ABOUT THIS TASK:
Copy only the lines from the one with "[30,115,41,128] O -> [66,118,99,130] Este" through the end of the records, exactly as they stand. No pictures belong in the copy.
TASK INPUT START
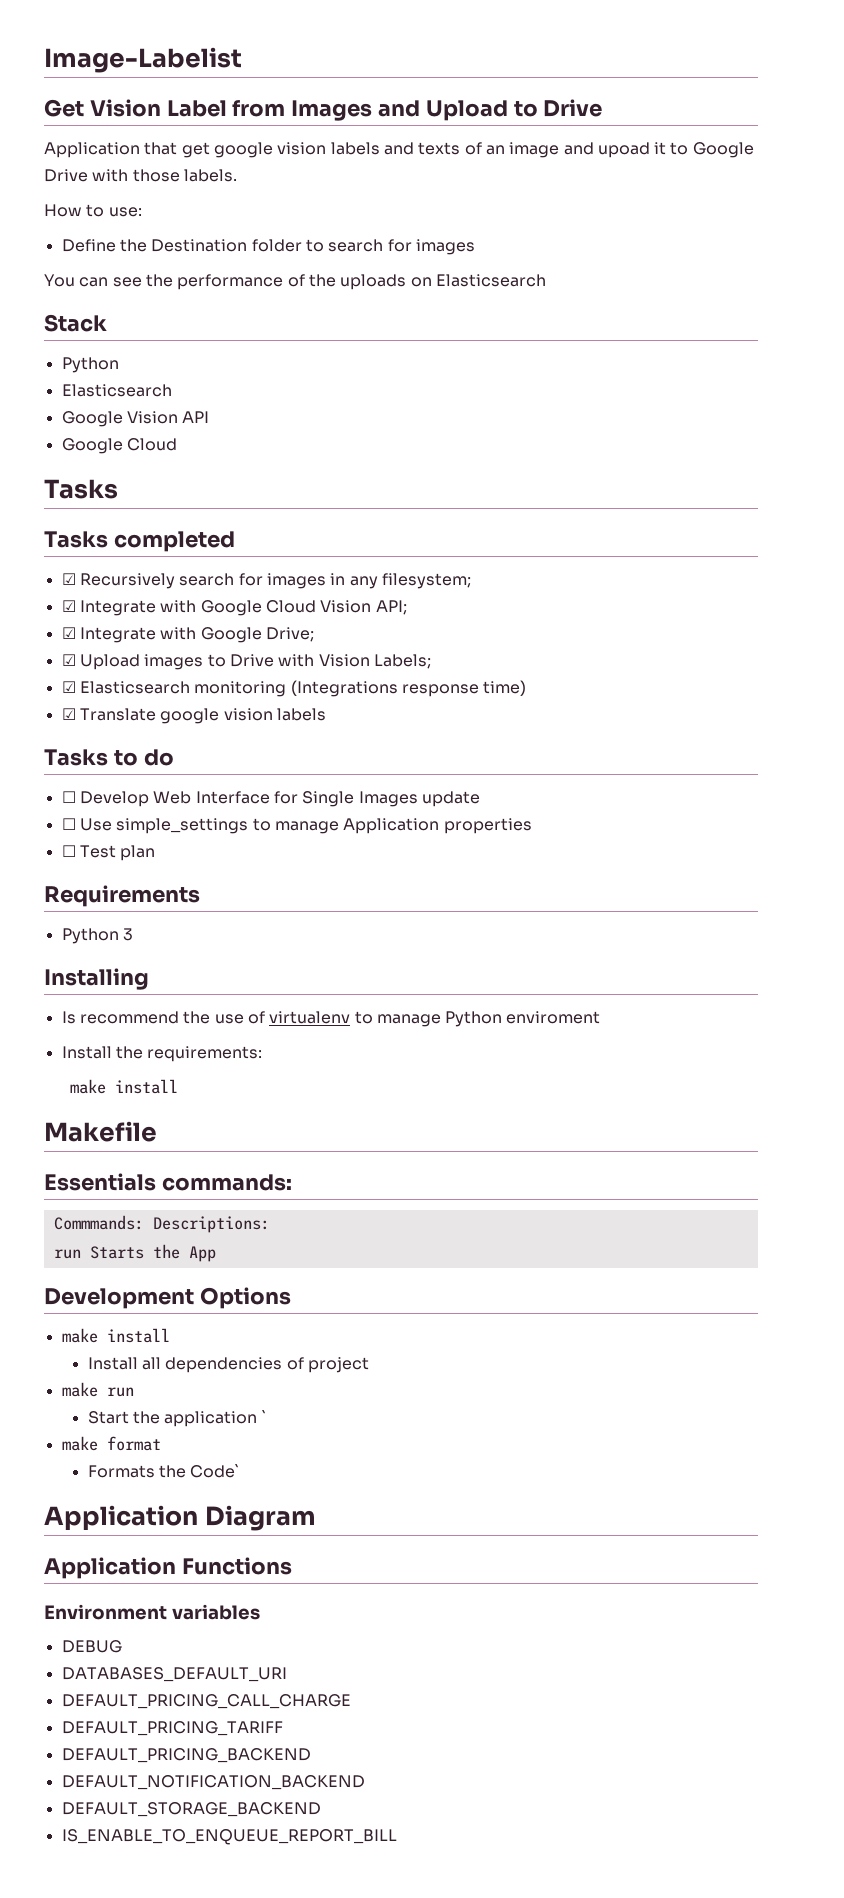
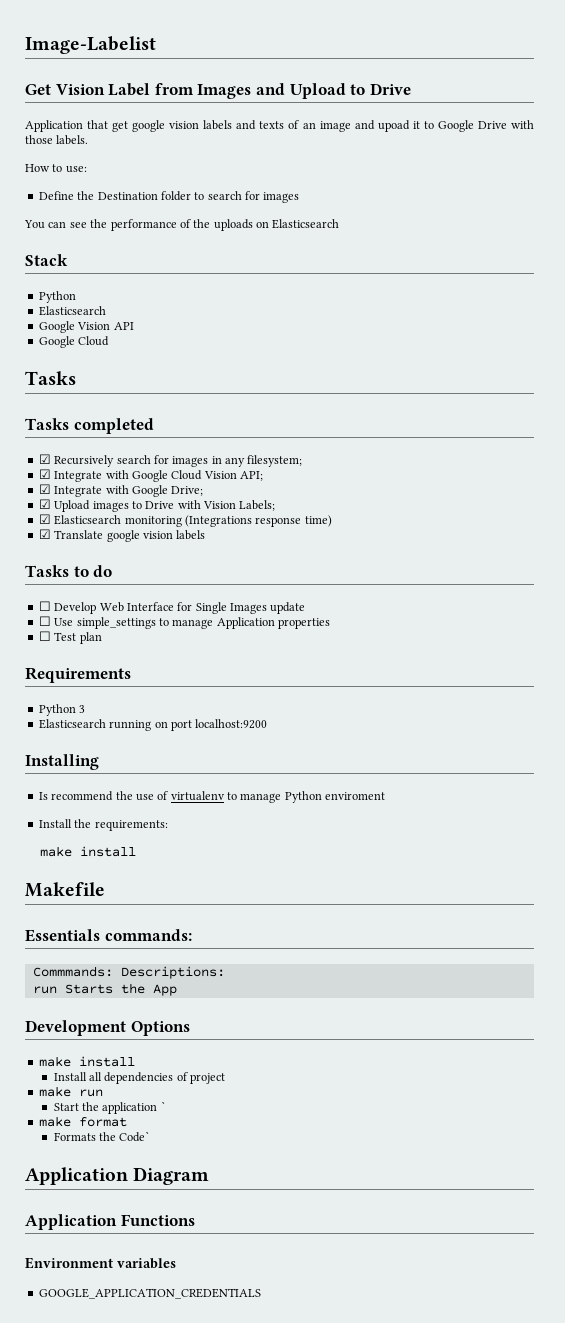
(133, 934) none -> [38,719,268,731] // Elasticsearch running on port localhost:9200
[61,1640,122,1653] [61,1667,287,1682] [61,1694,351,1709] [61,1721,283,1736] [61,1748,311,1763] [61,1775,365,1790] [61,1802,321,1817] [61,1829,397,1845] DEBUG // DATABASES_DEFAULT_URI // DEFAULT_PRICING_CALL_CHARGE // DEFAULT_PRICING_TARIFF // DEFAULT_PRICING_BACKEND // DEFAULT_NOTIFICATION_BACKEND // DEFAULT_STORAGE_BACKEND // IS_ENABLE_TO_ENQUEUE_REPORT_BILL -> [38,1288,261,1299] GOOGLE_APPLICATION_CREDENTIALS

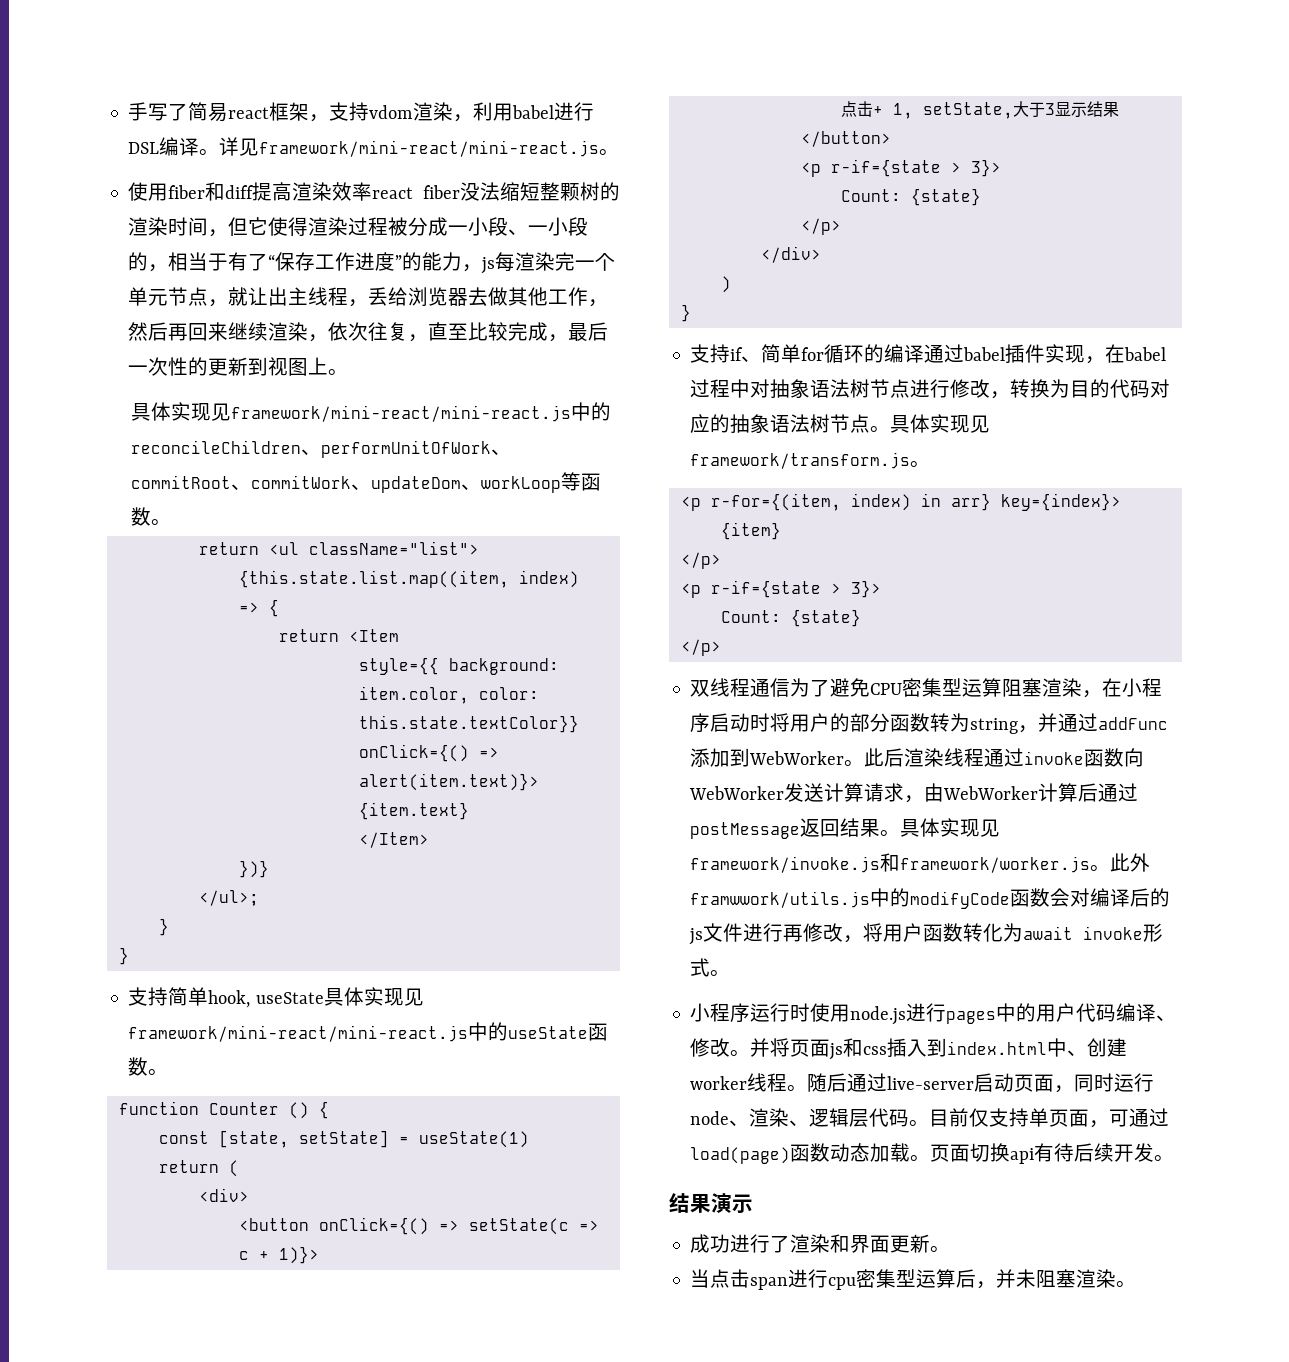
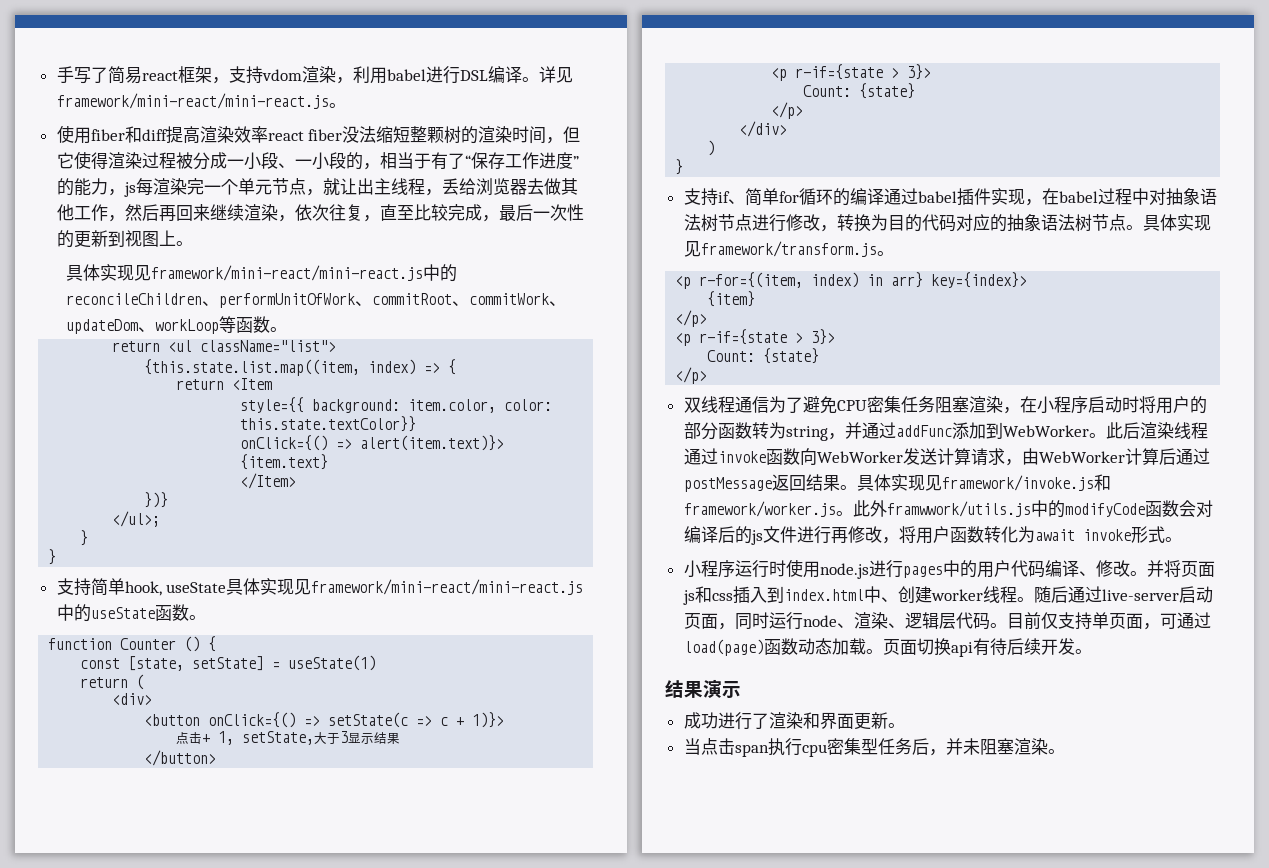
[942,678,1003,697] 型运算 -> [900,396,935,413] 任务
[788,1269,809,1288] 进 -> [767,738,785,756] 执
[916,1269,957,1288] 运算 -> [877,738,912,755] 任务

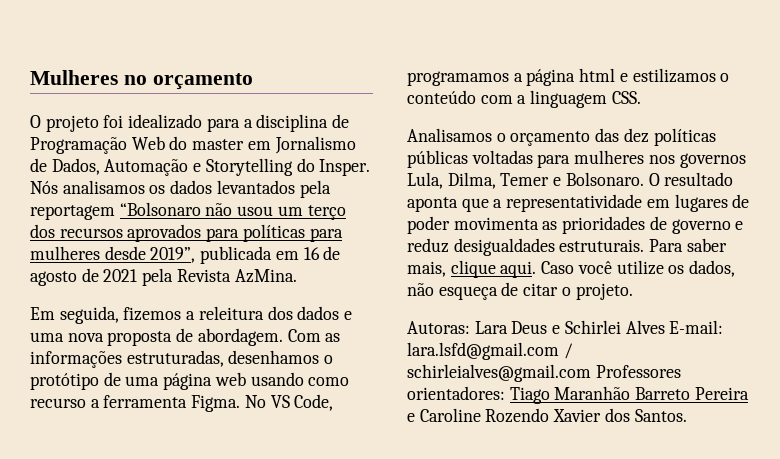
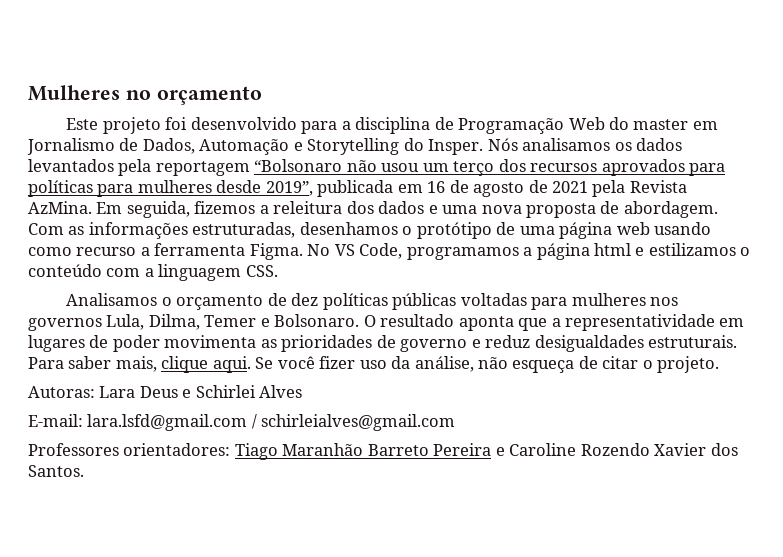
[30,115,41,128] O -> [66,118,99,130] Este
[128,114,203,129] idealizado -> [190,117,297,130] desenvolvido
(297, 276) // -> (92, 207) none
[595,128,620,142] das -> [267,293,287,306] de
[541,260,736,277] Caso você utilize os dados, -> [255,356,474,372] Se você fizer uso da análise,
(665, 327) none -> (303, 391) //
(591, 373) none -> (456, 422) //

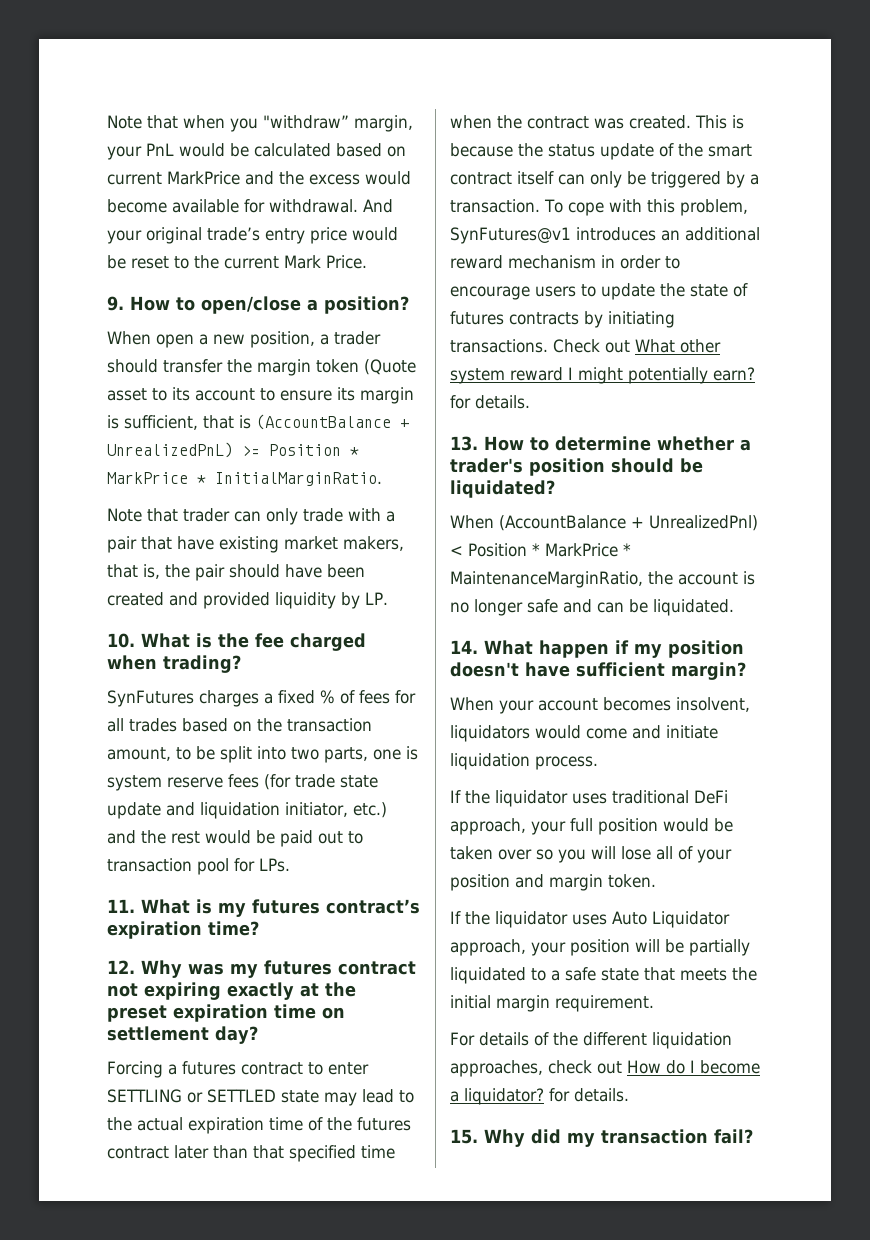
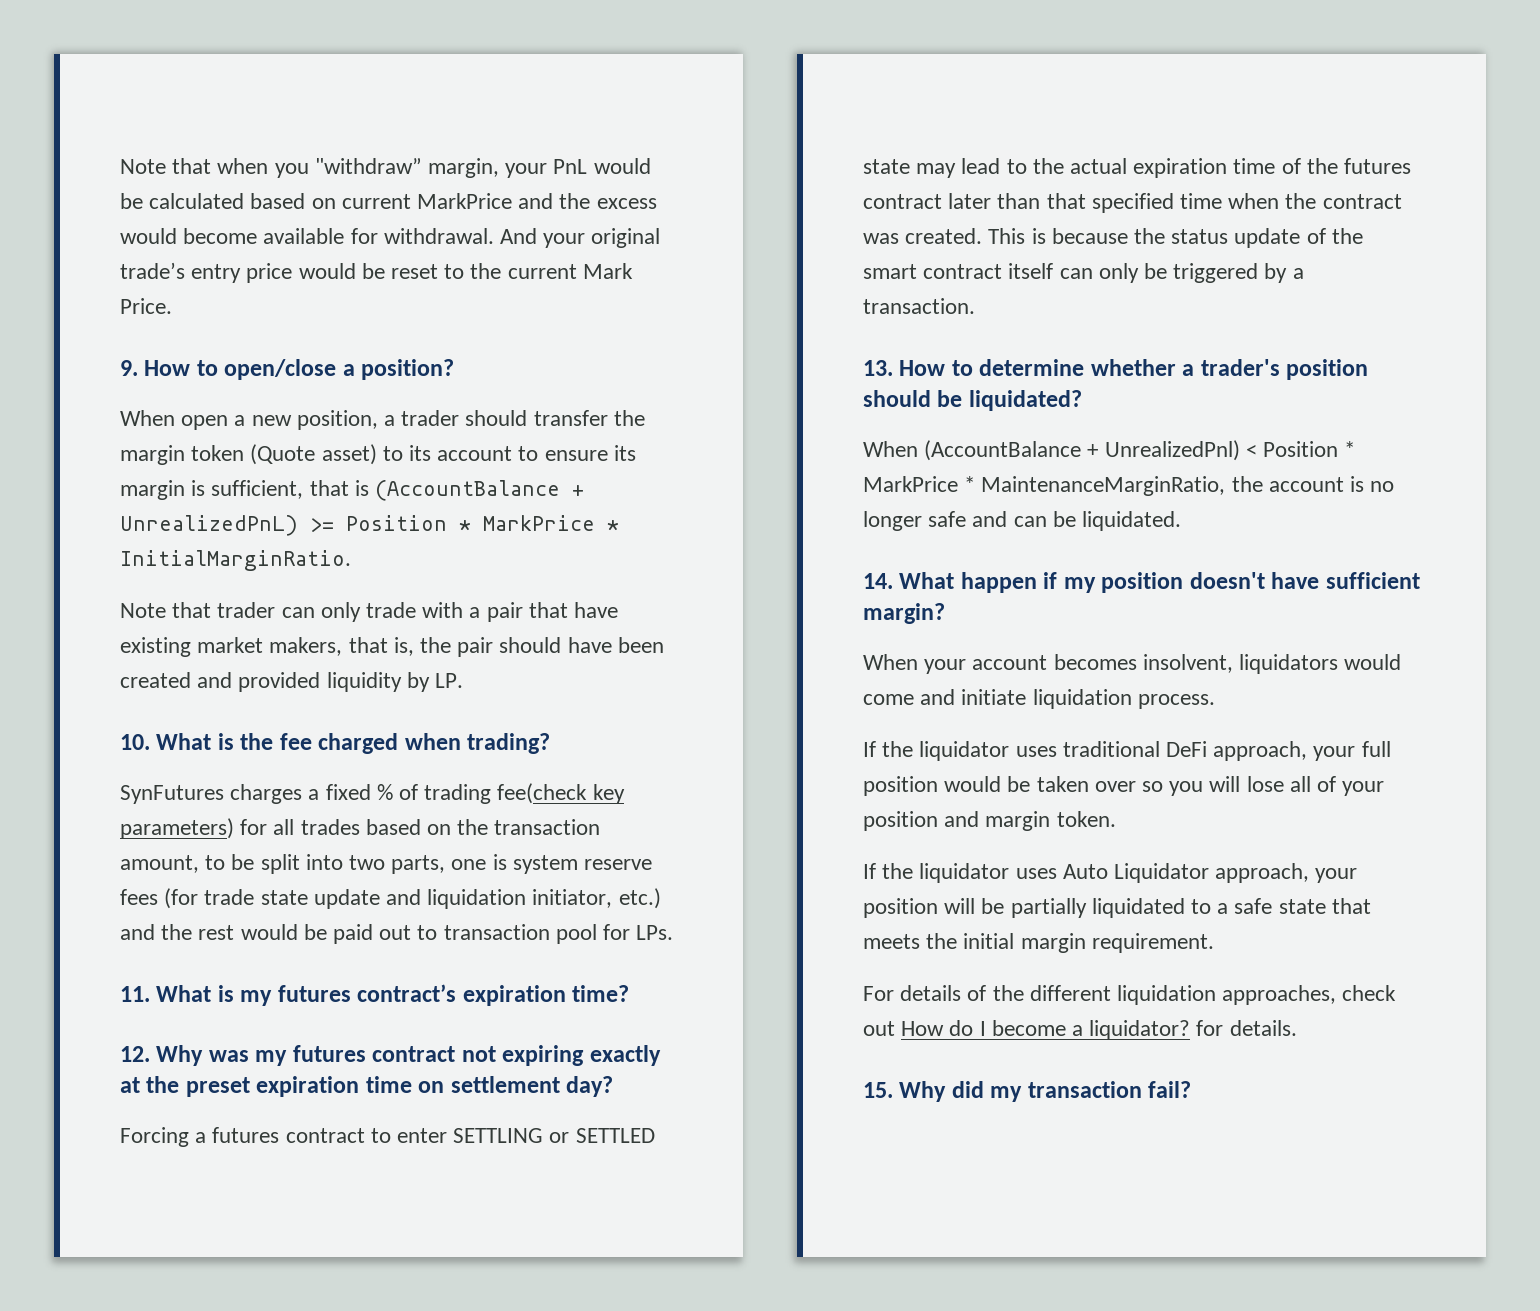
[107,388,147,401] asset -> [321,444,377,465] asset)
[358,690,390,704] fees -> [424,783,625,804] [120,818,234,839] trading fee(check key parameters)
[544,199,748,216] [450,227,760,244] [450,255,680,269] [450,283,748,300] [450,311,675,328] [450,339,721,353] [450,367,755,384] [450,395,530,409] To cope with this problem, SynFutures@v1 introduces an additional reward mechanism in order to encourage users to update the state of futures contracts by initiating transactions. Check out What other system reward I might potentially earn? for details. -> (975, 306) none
TASK INPUT END
YOUR RESPONSE:
[30,115,41,128] O -> [66,118,99,130] Este
[128,114,203,129] idealizado -> [190,117,297,130] desenvolvido
(297, 276) // -> (92, 207) none
[595,128,620,142] das -> [267,293,287,306] de
[541,260,736,277] Caso você utilize os dados, -> [255,356,474,372] Se você fizer uso da análise,
(665, 327) none -> (303, 391) //
(591, 373) none -> (456, 422) //

[107,388,147,401] asset -> [321,444,377,465] asset)
[358,690,390,704] fees -> [424,783,625,804] [120,818,234,839] trading fee(check key parameters)
[544,199,748,216] [450,227,760,244] [450,255,680,269] [450,283,748,300] [450,311,675,328] [450,339,721,353] [450,367,755,384] [450,395,530,409] To cope with this problem, SynFutures@v1 introduces an additional reward mechanism in order to encourage users to update the state of futures contracts by initiating transactions. Check out What other system reward I might potentially earn? for details. -> (975, 306) none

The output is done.